What you return must match the records below character for character, except that no picture appears.

[Opening DATA FOR ANALYSIS section]

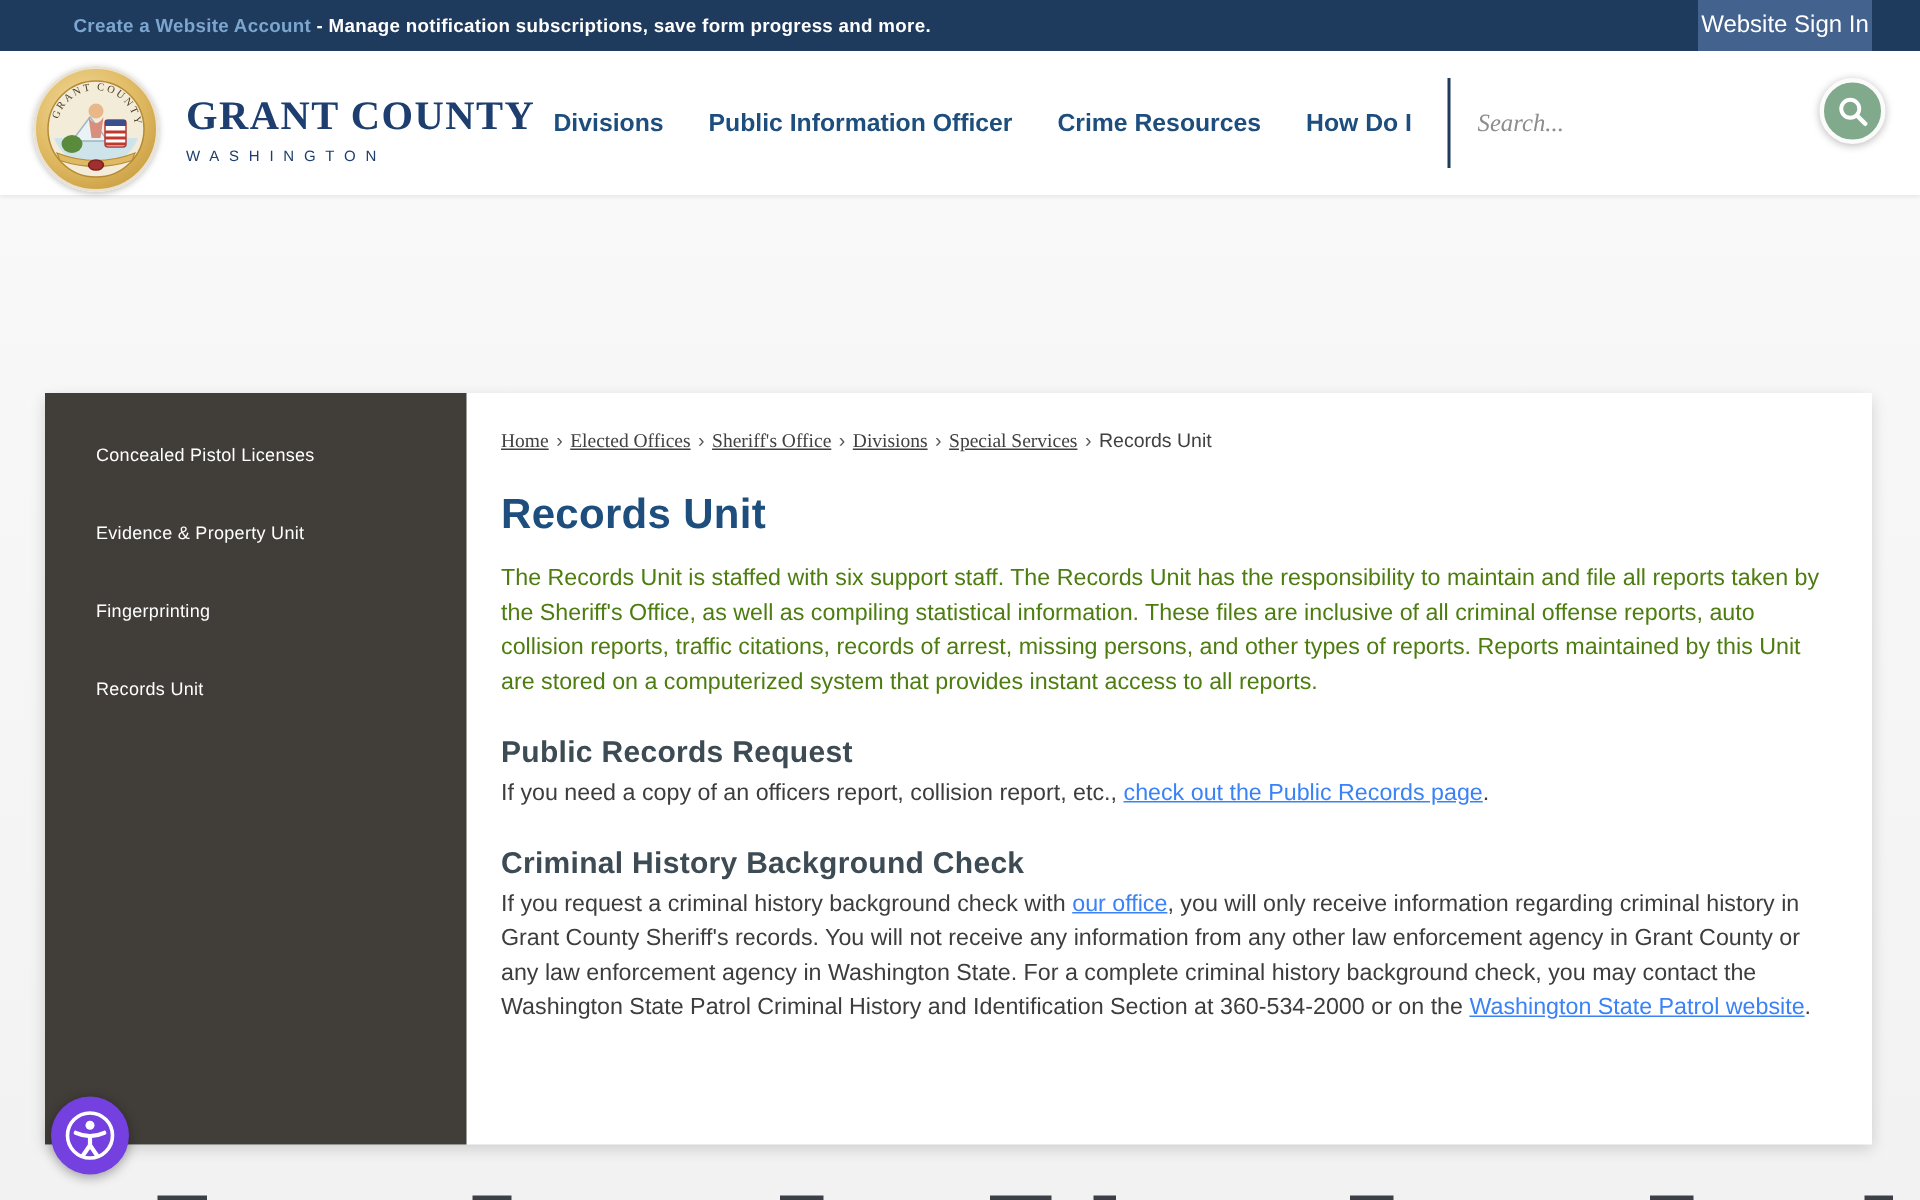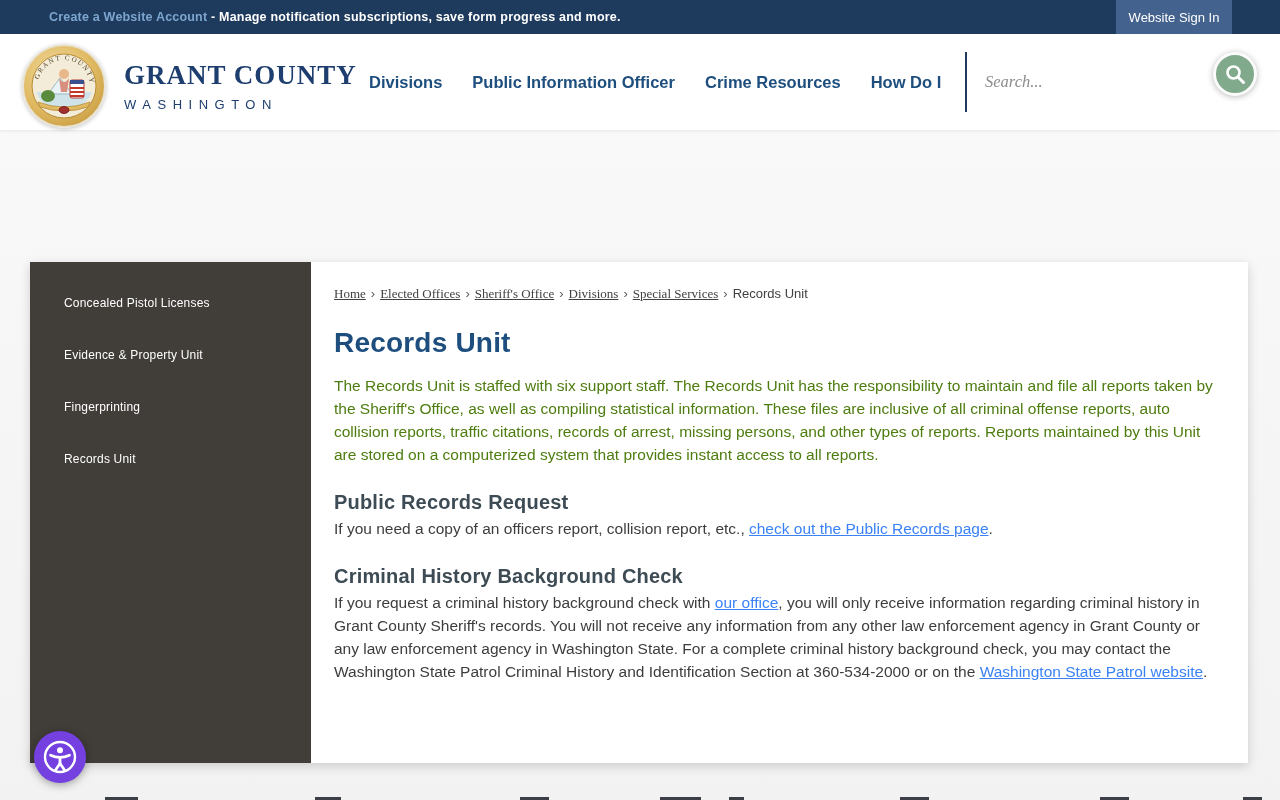--- a/index.html
+++ b/index.html
@@ -20,8 +20,8 @@
   .topbar-text a { color: #7fa; color: #7ca6cf; text-decoration: none; cursor: pointer; }
   .topbar-text span { color: #ffffff; }
   .signin {
-    position: absolute; right: 48px; top: 0; height: 34px; width: 116px;
-    background: #43628d; border: none; color: #fff; font-size: 13px;
+    position: absolute; right: 32px; top: 0; height: 34px; width: 116px;
+    background: #43628d; border: none; color: #fff; font-size: 16px;
     font-family: "Liberation Sans", sans-serif; cursor: pointer;
   }
 

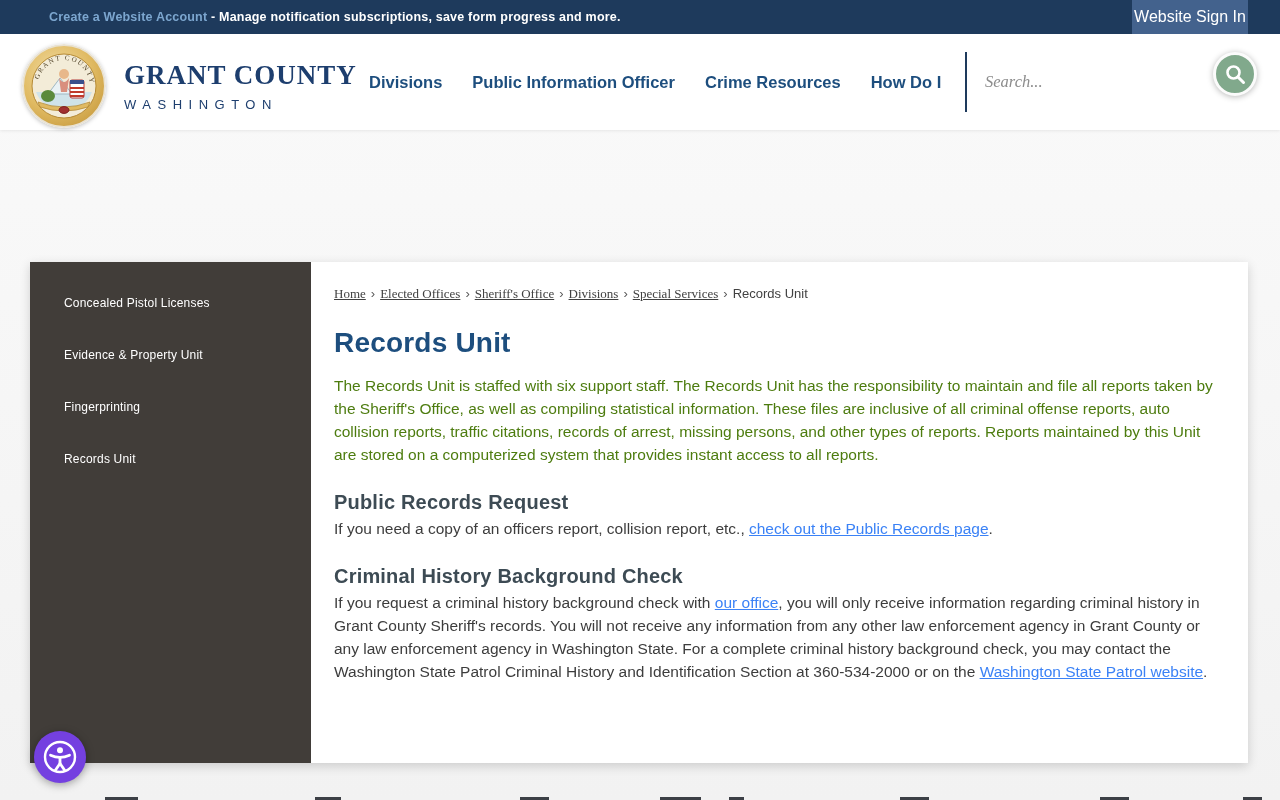--- a/index.html
+++ b/index.html
@@ -37,7 +37,7 @@
     font-family: "Liberation Serif", serif; font-weight: 700;
     font-size: 27px; color: #1d3e6e; letter-spacing: 1px;
   }
-  .brand-sub { font-size: 13px; letter-spacing: 6.5px; color: #1d3e6e; margin-top: 6px; }
+  .brand-sub { font-size: 10px; letter-spacing: 6.5px; color: #1d3e6e; margin-top: 6px; }
   .main-nav { position: absolute; left: 354px; top: 0; height: 96px; display: flex; align-items: center; }
   .main-nav a {
     color: #1d4e7e; font-size: 16.5px; font-weight: 700; text-decoration: none;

[Closing DATA FOR ANALYSIS section]

REPLY TO THE EXERCISE
--- a/index.html
+++ b/index.html
@@ -20,8 +20,8 @@
   .topbar-text a { color: #7fa; color: #7ca6cf; text-decoration: none; cursor: pointer; }
   .topbar-text span { color: #ffffff; }
   .signin {
-    position: absolute; right: 48px; top: 0; height: 34px; width: 116px;
-    background: #43628d; border: none; color: #fff; font-size: 13px;
+    position: absolute; right: 32px; top: 0; height: 34px; width: 116px;
+    background: #43628d; border: none; color: #fff; font-size: 16px;
     font-family: "Liberation Sans", sans-serif; cursor: pointer;
   }
 

--- a/index.html
+++ b/index.html
@@ -37,7 +37,7 @@
     font-family: "Liberation Serif", serif; font-weight: 700;
     font-size: 27px; color: #1d3e6e; letter-spacing: 1px;
   }
-  .brand-sub { font-size: 13px; letter-spacing: 6.5px; color: #1d3e6e; margin-top: 6px; }
+  .brand-sub { font-size: 10px; letter-spacing: 6.5px; color: #1d3e6e; margin-top: 6px; }
   .main-nav { position: absolute; left: 354px; top: 0; height: 96px; display: flex; align-items: center; }
   .main-nav a {
     color: #1d4e7e; font-size: 16.5px; font-weight: 700; text-decoration: none;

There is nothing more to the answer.